Most likely, the correct long-term solution here is to remove StoreEntry
use from ICMP code -- I bet that code does not have a genuine need for
Store access and should store its essential metadata elsewhere. That
proper solution will require non-trivial development. For a possibly
simpler workaround, one could consider creating a temporary StoreEntry
object for ICMP use (instead of disabling ICMP for entry-less use cases).
https://wiki.squid-cache.org/SquidFaq/AboutSquid#How_to_add_a_new_Squid_feature.2C_enhance.2C_of_fix_something.3F
HTH,
Alex.
> 2022/09/26 09:07:52.381| 44,3| peer_select.cc(163) peerSelect: CONNECT
> 2022/09/26 09:07:52.381| 44,3| peer_select.cc(472) peerSelectFoo:
> CONNECT api.gouv.fr
> 2022/09/26 09:07:52.381| 44,3| peer_select.cc(485) peerSelectFoo:
> peerSelectFoo: direct = DIRECT_UNKNOWN (never_direct to be checked)

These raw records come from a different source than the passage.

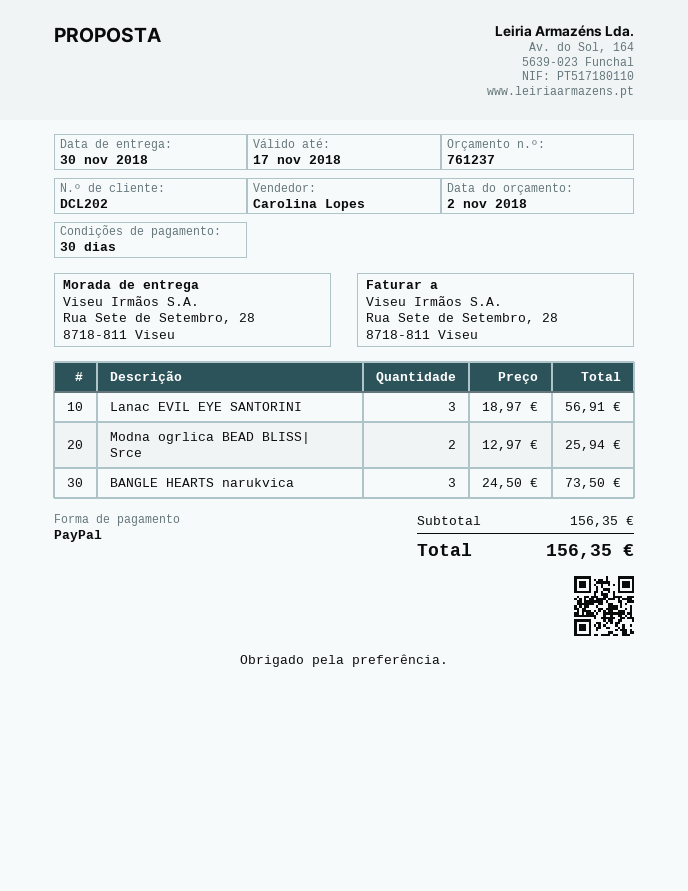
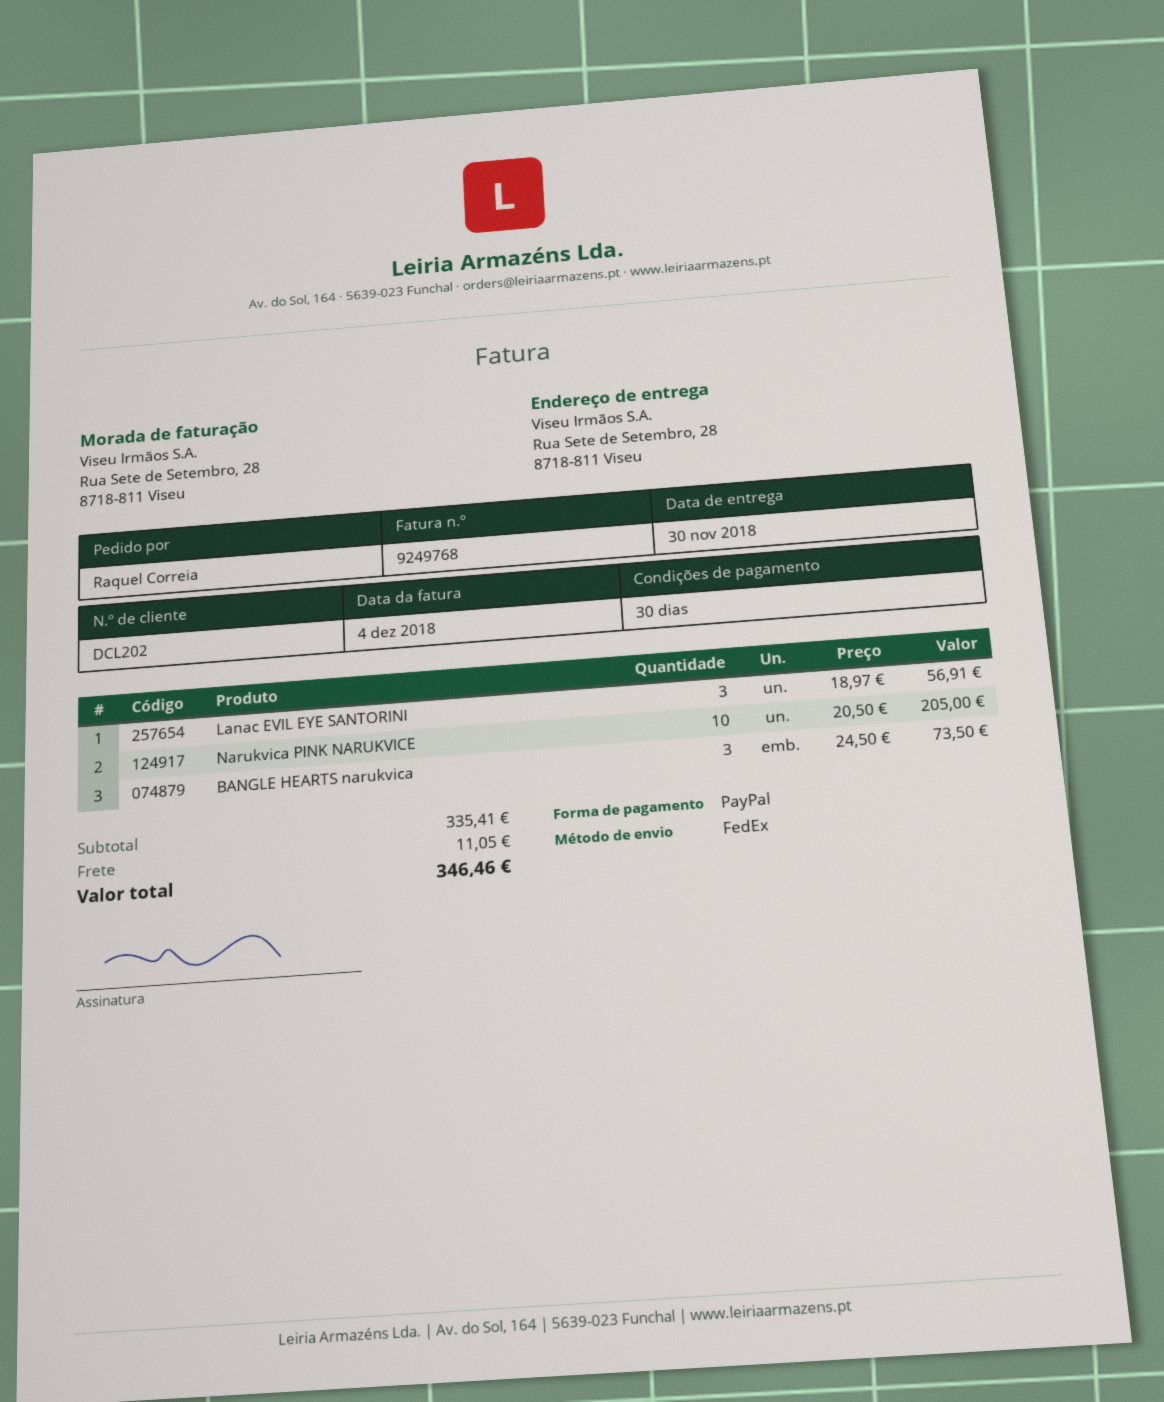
Modna ogrlica BEAD BLISS| Srce: 2 x 12.97 = 25.94 -> none
Narukvica PINK NARUKVICE: none -> 10 x 20.50 = 205.00
subtotal: 156.35 -> 335.41
shipping: none -> 11.05
total: 156.35 -> 346.46

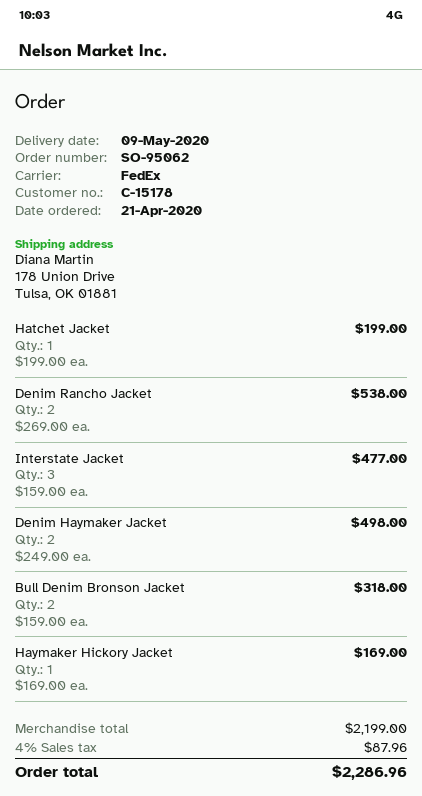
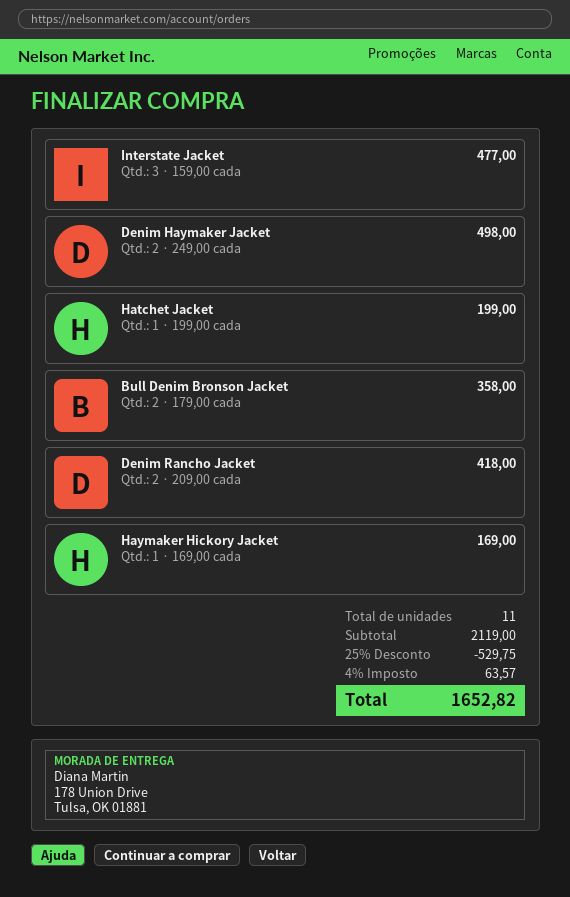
Denim Rancho Jacket: 2 x 269.00 = 538.00 -> 2 x 209.00 = 418.00
Bull Denim Bronson Jacket: 2 x 159.00 = 318.00 -> 2 x 179.00 = 358.00
subtotal: 2199.00 -> 2119.00
discount: none -> 25% = 529.75
tax: 4% = 87.96 -> 4% = 63.57
total: 2286.96 -> 1652.82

> 2022/09/26 09:07:52.381| 28,3| Checklist.cc(70) preCheck:
> 0x5653abfc4b68 checking slow rules
> 2022/09/26 09:07:52.381| 28,3| Ip.cc(538) match: aclIpMatchIp:
> '10.25.41.21:34896' found
> 2022/09/26 09:07:52.381| 28,3| Acl.cc(151) matches: checked: all = 1
> 2022/09/26 09:07:52.381| 28,3| Acl.cc(151) matches: checked:
> never_direct#1 = 1
> 2022/09/26 09:07:52.381| 28,3| Acl.cc(151) matches: checked:
> never_direct = 1
> 2022/09/26 09:07:52.381| 28,3| Checklist.cc(63) markFinished:
> 0x5653abfc4b68 answer ALLOWED for match
> 2022/09/26 09:07:52.381| 28,3| Checklist.cc(163) checkCallback:
> ACLChecklist::checkCallback: 0x5653abfc4b68 answer=ALLOWED
> 2022/09/26 09:07:52.381| 44,3| peer_select.cc(195)
> peerCheckNeverDirectDone: peerCheckNeverDirectDone: ALLOWED
> 2022/09/26 09:07:52.381| 44,3| peer_select.cc(201)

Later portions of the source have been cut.